Grant Park Orchestra and Chorus
Carlos Kalmar, Conductor; Christopher Bell, Chorus Director
- A Free Song – William Schuman
- Appalachian Spring – Aaron Copland
- The Canticle of the Sun – Leo Sowerby
Cedille’s initial release of The Pulitzer Project comes across as one of those great ideas that you can’t believe hasn’t been done before. With all the pomp and circumstance that revolves around the Pulitzer, it is a real shocker to find how few of these pieces are commercially recorded, much less have entered any sort of regular programming rotation. The Grant Park Orchestra and Chorus seek to correct this startling issue by recording early Pulitzer winners and, in two out of of three cases on this disc, provide world premiere recordings, to boot.
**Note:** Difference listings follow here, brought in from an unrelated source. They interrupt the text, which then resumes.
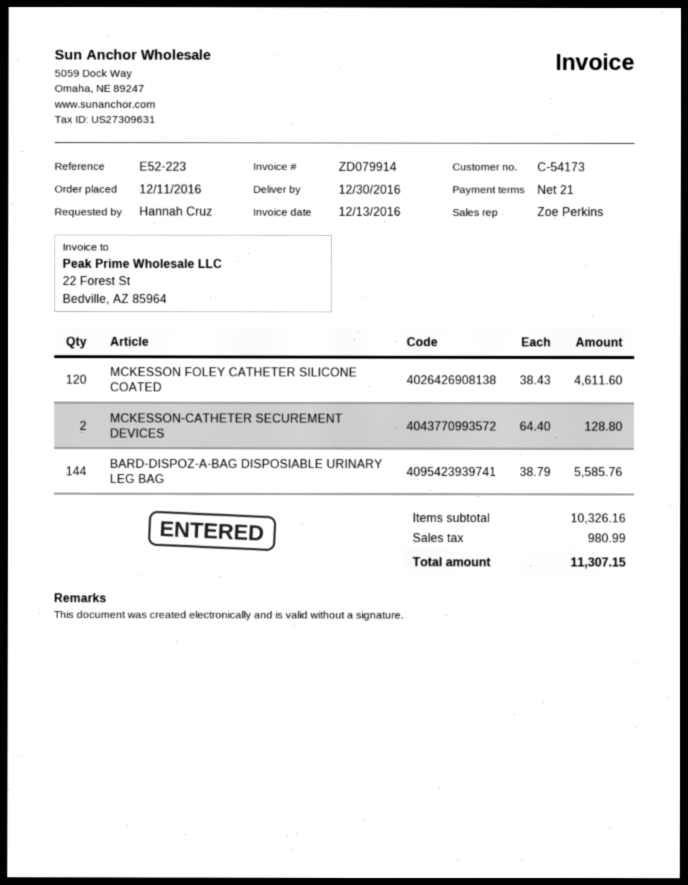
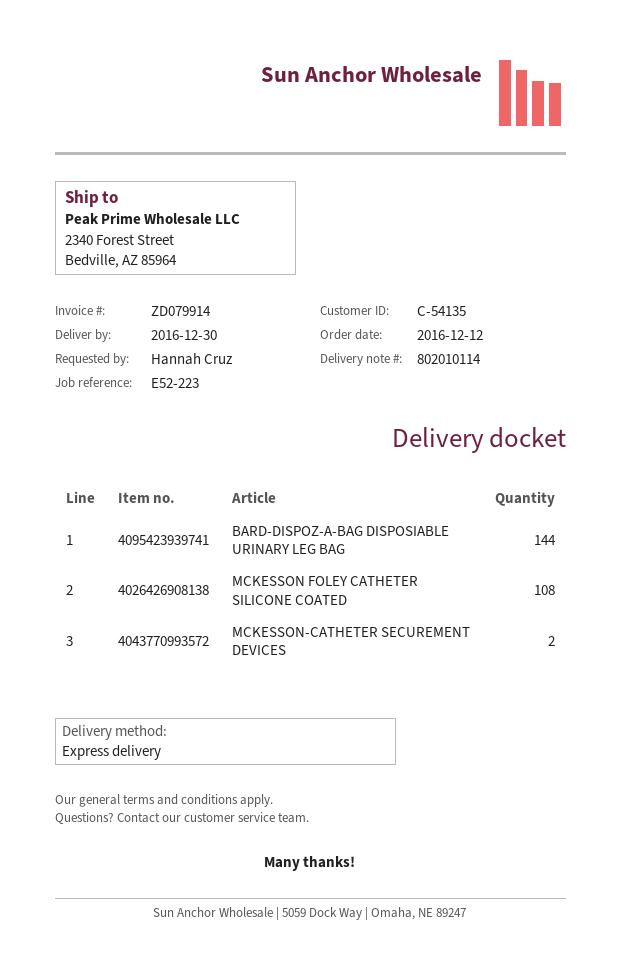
order date: 2016-12-11 -> 2016-12-12
customer number: C-54173 -> C-54135
MCKESSON FOLEY CATHETER SILICONE COATED: 120 -> 108

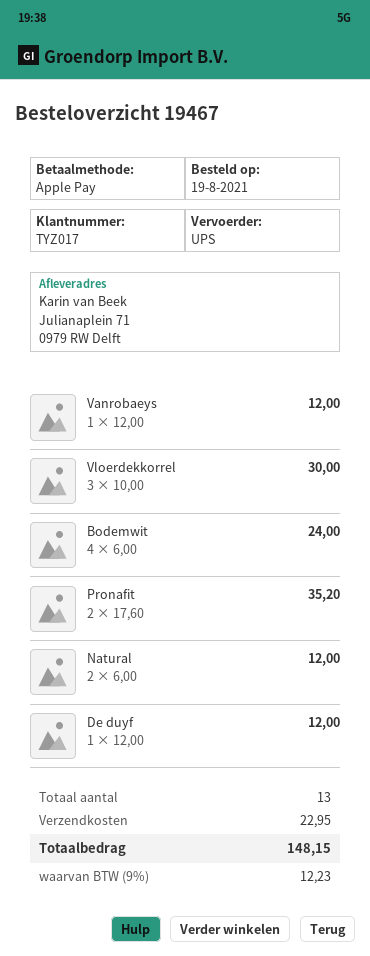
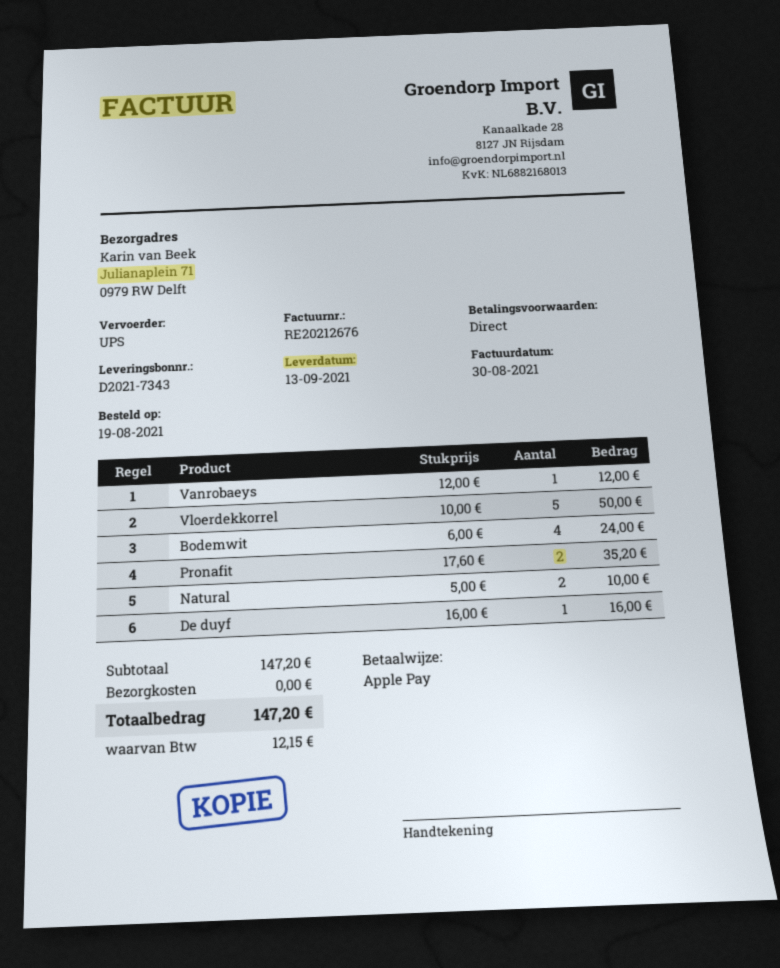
Vloerdekkorrel: 3 x 10.00 = 30.00 -> 5 x 10.00 = 50.00
Natural: 2 x 6.00 = 12.00 -> 2 x 5.00 = 10.00
De duyf: 1 x 12.00 = 12.00 -> 1 x 16.00 = 16.00
shipping: 22.95 -> 0.00
tax: 12.23 -> 12.15
total: 148.15 -> 147.20

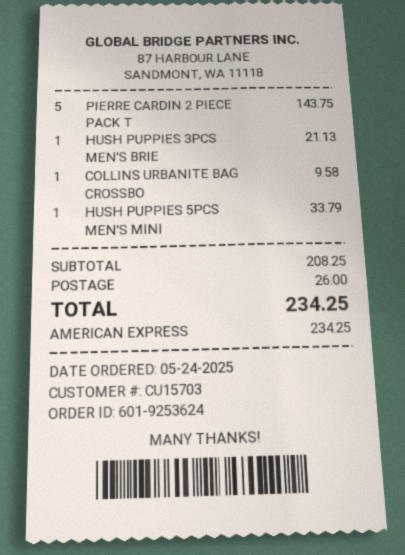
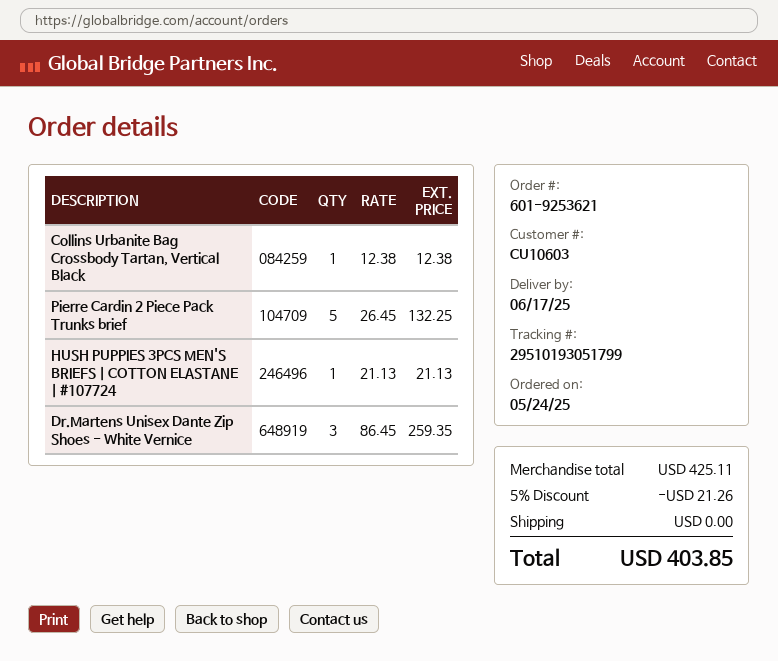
order number: 601-9253624 -> 601-9253621
customer number: CU15703 -> CU10603
PIERRE CARDIN 2 PIECE PACK T: 5 for 143.75 -> 5 for 132.25
COLLINS URBANITE BAG CROSSBO: 1 for 9.58 -> 1 for 12.38
HUSH PUPPIES 5PCS MEN'S MINI: 1 for 33.79 -> none
Dr.Martens Unisex Dante Zip Shoes - White Vernice: none -> 3 for 259.35
subtotal: 208.25 -> 425.11
discount: none -> 5% = 21.26
shipping: 26.00 -> 0.00
total: 234.25 -> 403.85

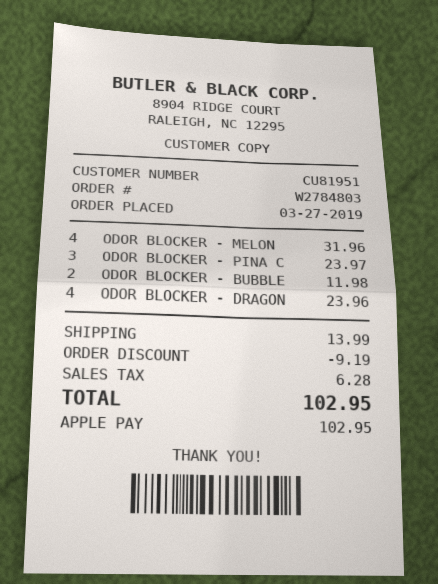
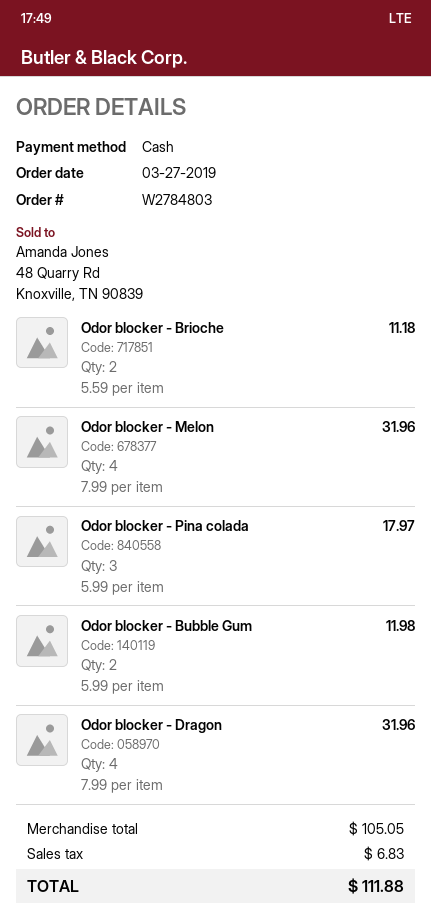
payment method: Apple Pay -> cash
ODOR BLOCKER - PINA C: 3 for 23.97 -> 3 for 17.97
ODOR BLOCKER - DRAGON: 4 for 23.96 -> 4 for 31.96
Odor blocker - Brioche: none -> 2 for 11.18
discount: 9.19 -> none
shipping: 13.99 -> none
tax: 6.28 -> 6.83
total: 102.95 -> 111.88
William Schuman’s secular cantata A Free Song won the first Pulitzer Prize for Music in 1943 and the piece is a contemporary of his better known Symphony for Strings (Symphony #5). The choral writing is full of strong and richly scored harmonic writing with a few excited sprinkles of contrapuntal writing. The text, From Drum Taps by Walt Whitman, seems made for Schuman’s setting. Part I is somber and solemn with an almost ritualistic quality. Part II begins with boisterous imitative fugal counterpoint in the orchestra which quickly catches fire in that typical Schuman way.
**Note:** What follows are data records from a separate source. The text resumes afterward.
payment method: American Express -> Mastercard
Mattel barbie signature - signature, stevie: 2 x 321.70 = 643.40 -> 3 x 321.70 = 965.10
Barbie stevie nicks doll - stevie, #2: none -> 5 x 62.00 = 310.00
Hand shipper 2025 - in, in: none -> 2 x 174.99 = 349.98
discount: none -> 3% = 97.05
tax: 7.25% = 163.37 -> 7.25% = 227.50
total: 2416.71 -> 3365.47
Leo Sowerby’s The Canticle of the Sun is the last work on the disc and is comprised of 11 shorter attaca movements based on text by St. Francis of Assisi. Sowerby’s music is lush and dramatic at the opening but Sowerby easily transforms the mood from segment to segment. The music is equally playful, tender, rhapsodic, bold, and joyful. While the chorus dominates the musical activity, the orchestra deftly balances its activity and blurbles so as to never get in the way of the voices. The Grant Park Orchestra and Chorus have created an exemplary recording of these works.
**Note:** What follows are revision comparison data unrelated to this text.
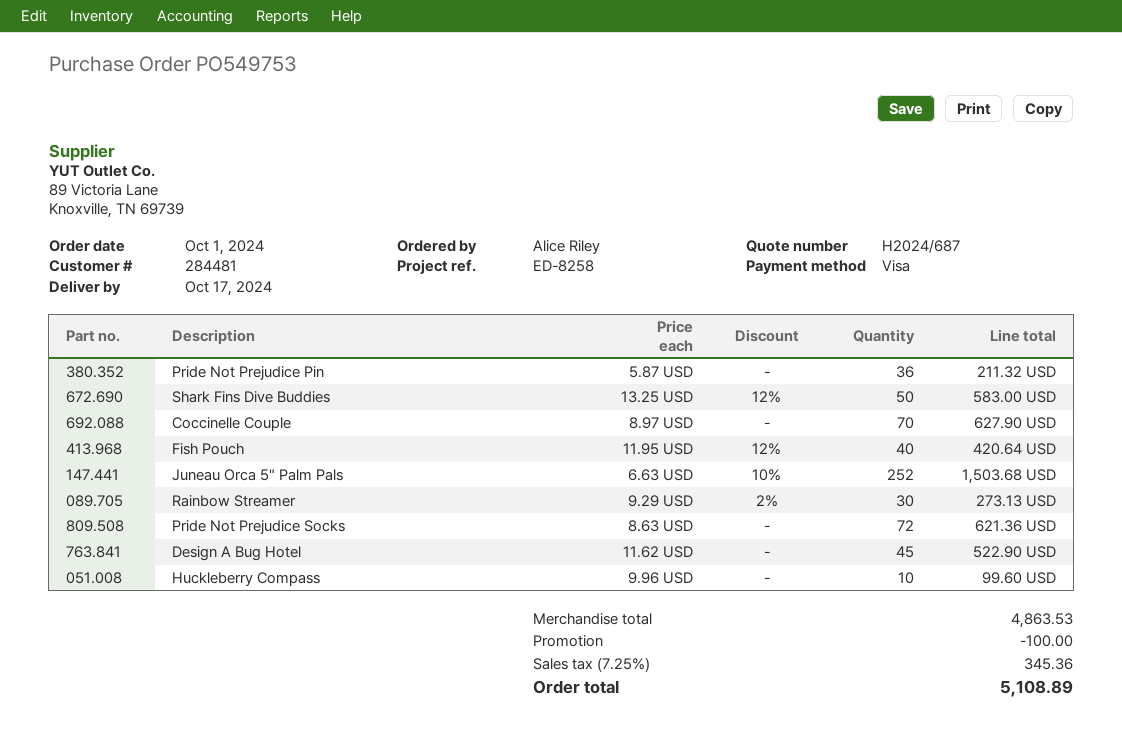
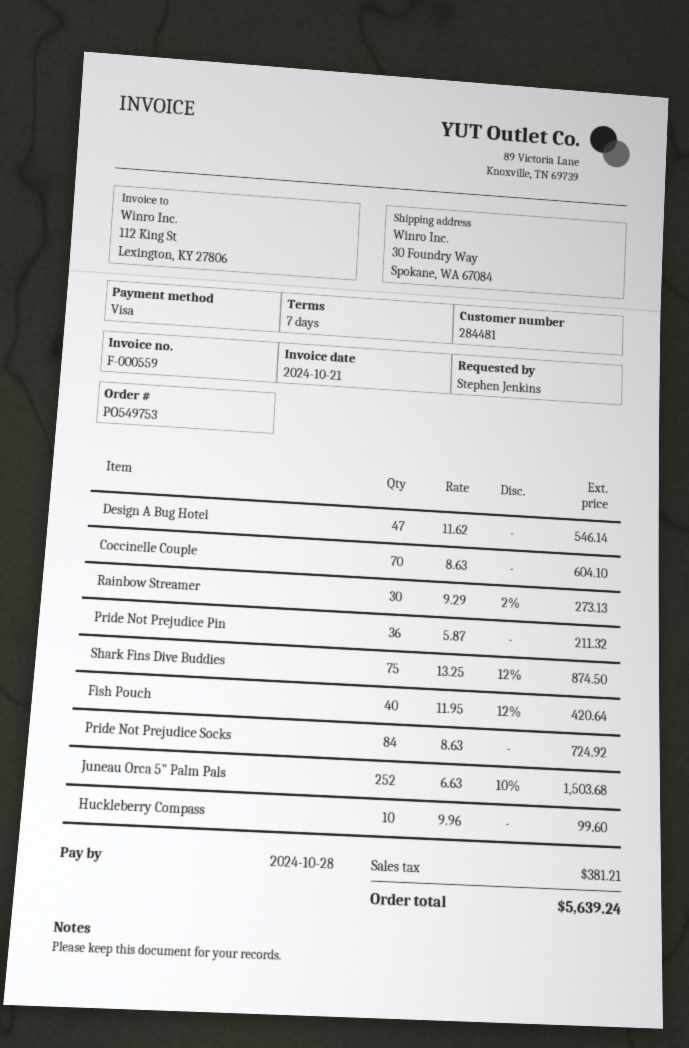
ordered by: Alice Riley -> Stephen Jenkins
Shark Fins Dive Buddies: 50 x 13.25 - 12% = 583.00 -> 75 x 13.25 - 12% = 874.50
Coccinelle Couple: 70 x 8.97 = 627.90 -> 70 x 8.63 = 604.10
Pride Not Prejudice Socks: 72 x 8.63 = 621.36 -> 84 x 8.63 = 724.92
Design A Bug Hotel: 45 x 11.62 = 522.90 -> 47 x 11.62 = 546.14
discount: 100.00 -> none
tax: 345.36 -> 381.21
total: 5108.89 -> 5639.24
In an interesting choice of programming, this disc skips Howard Hanson’s 4th Symphony, the Pulitzer winner in 1944 and skips on to Appalachian Spring and The Canticle of the Sun, winners of the 1945 and 1946 prizes, respectively. I take some issue with this exclusion of the Hanson but I can see all sides of the situation. Cedille is aiming the disc at as broad of a market as possible. Librarian/collector folks will be interested in hearing the world premiere recordings of lesser known (or completely unknown) works. Appalachian Spring, the single most performed Pulitzer winner in the history of the prize, is going to attract a broader audience who are simply interested in that piece. Since the Schuman and the Sowerby each use chorus and orchestra, it does make a certain amount of programming sense to have those two works on the same disc, too. Personally, I would rather have a Grant Park Orchestra recording of Hanson’s Fourth Symphony than another recording if Appalachian Spring.
Appalachian Spring is, in some ways, a bit of a let down. The performance is solid and the orchestra does a great job with the piece, but this is the same Appalachian Spring that I’ve heard hundreds of times before. If the GPO would have recorded the work in its original 13 instrument form, with the full ballet score and not the shortened suite that has become so popular, then I would have been exceedingly interested in the disc. Furthermore, the longer version with its original instrumentation was the piece that won the Pulitzer, not the popular orchestral suite. There would be no better time to record that version of Appalachian Spring than this very disc.
As it stands, the disc gives good performances of lesser known works and one warhorse. It is interesting to hear how the sound world of a “Pulitzer winner” has changed in the last 70 some years. I hope the series continues and might consider putting Concerto Fantastique alongside the 1992 winner The Face of the Night, The Heart of the Dark due to the notoriety of the Shapey work. That isn’t going to happen, I know, but a guy can dream.